The default Japanese diet is greatly more healthy than the default western diet, especially the American diet.
As a person living in the west and willing to put in some of my limited effort into eating healthy, I'm screwed. There's barely any healthy options available, I'm flooded by an ocean of awful food and it takes significant effort and cost not to drown in it.
I can't emphasize this enough, it absolutely does not matter what you can technically do or not. Defaults are what matters. By default in Japan you eat a reasonably healthy diet and walk/bike regularly. By default in America you eat fast food and drive everywhere.
majkinetor 2 hours ago [-]
By American standard, basically anything is more healthy, so that is not really a good point. Do you think Italians, French, Spain or Serbians have worse food than Japan - they do not. Researchers thought it was something in red vine, then something in blue cheese, then olive oil, then fish, etc. Maybe its about so much Iodine, that is specific to Japan. I doubt its pristine environment and unique genetics.
Barrin92 3 hours ago [-]
>it’s the choices that Japanese people make within this environment that are healthy.

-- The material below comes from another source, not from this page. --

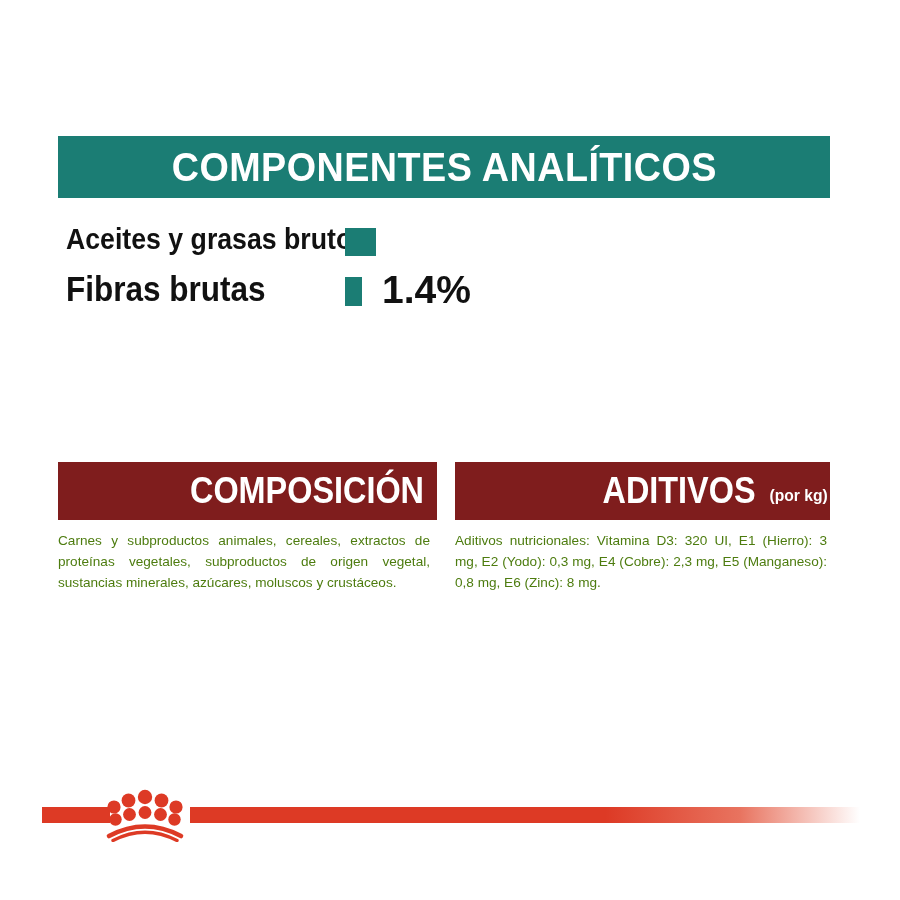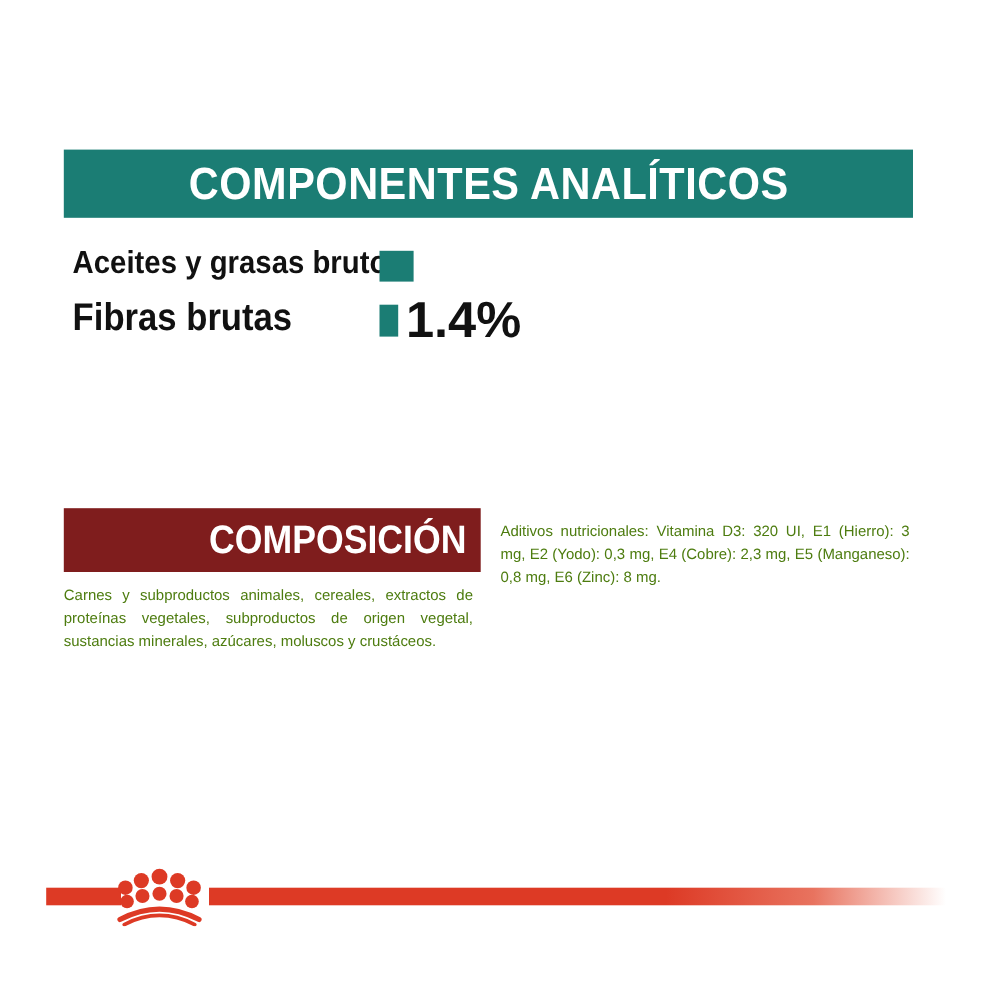"1.4%" .arow.r2 .aval { font-size: 46px -> 39px; left: 303px -> 316px }
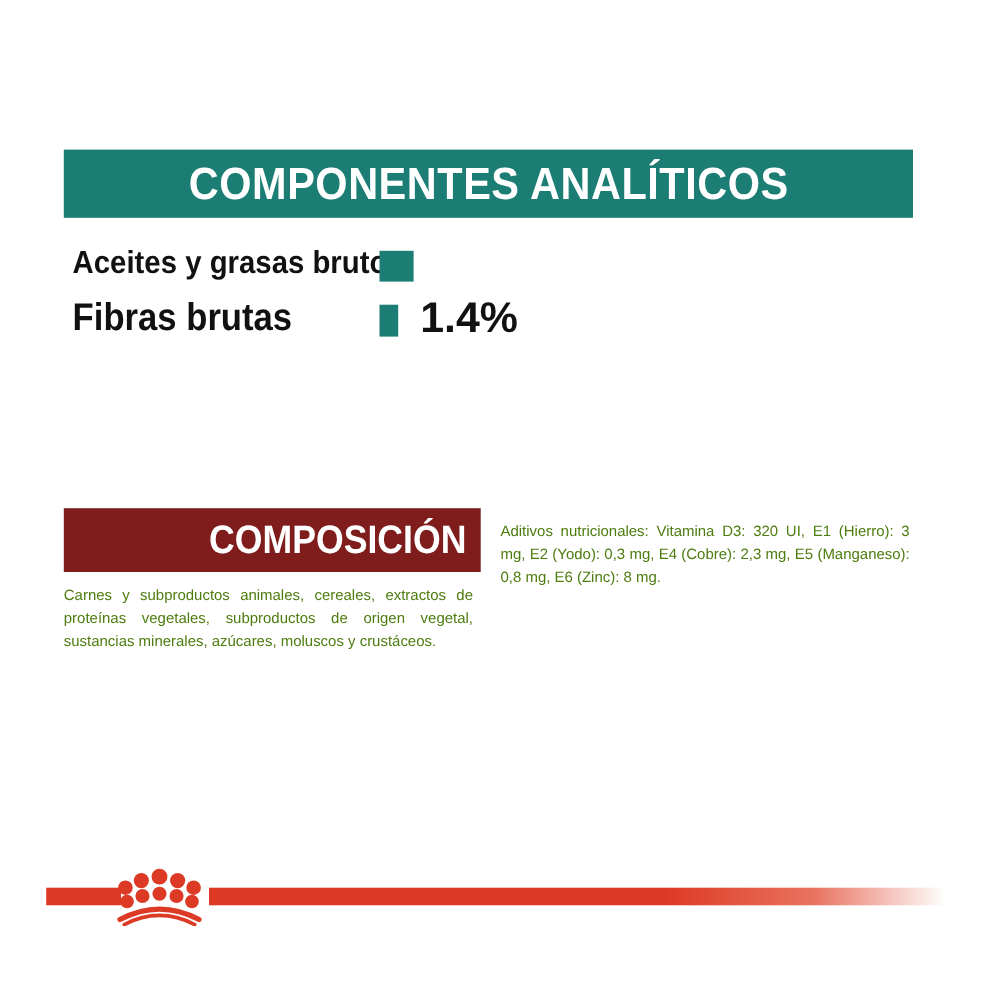"ADITIVOS" div.sec-head { html: none -> <div> <span>ADITIVOS</span> <span>(por kg)</span> </div> }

Precisely that they don't need to make choices due to their environment is what makes the difference. In the US and EU people love their individualism, spend a gazillion on fitness interventions and most people are overweight, it's probably the most visible sign of the importance of culture. As Russ Ackoff said, the correct way to address problems is not to solve them, but to dissolve them. Not to fix individual issues but to create conditions under which they do not occur.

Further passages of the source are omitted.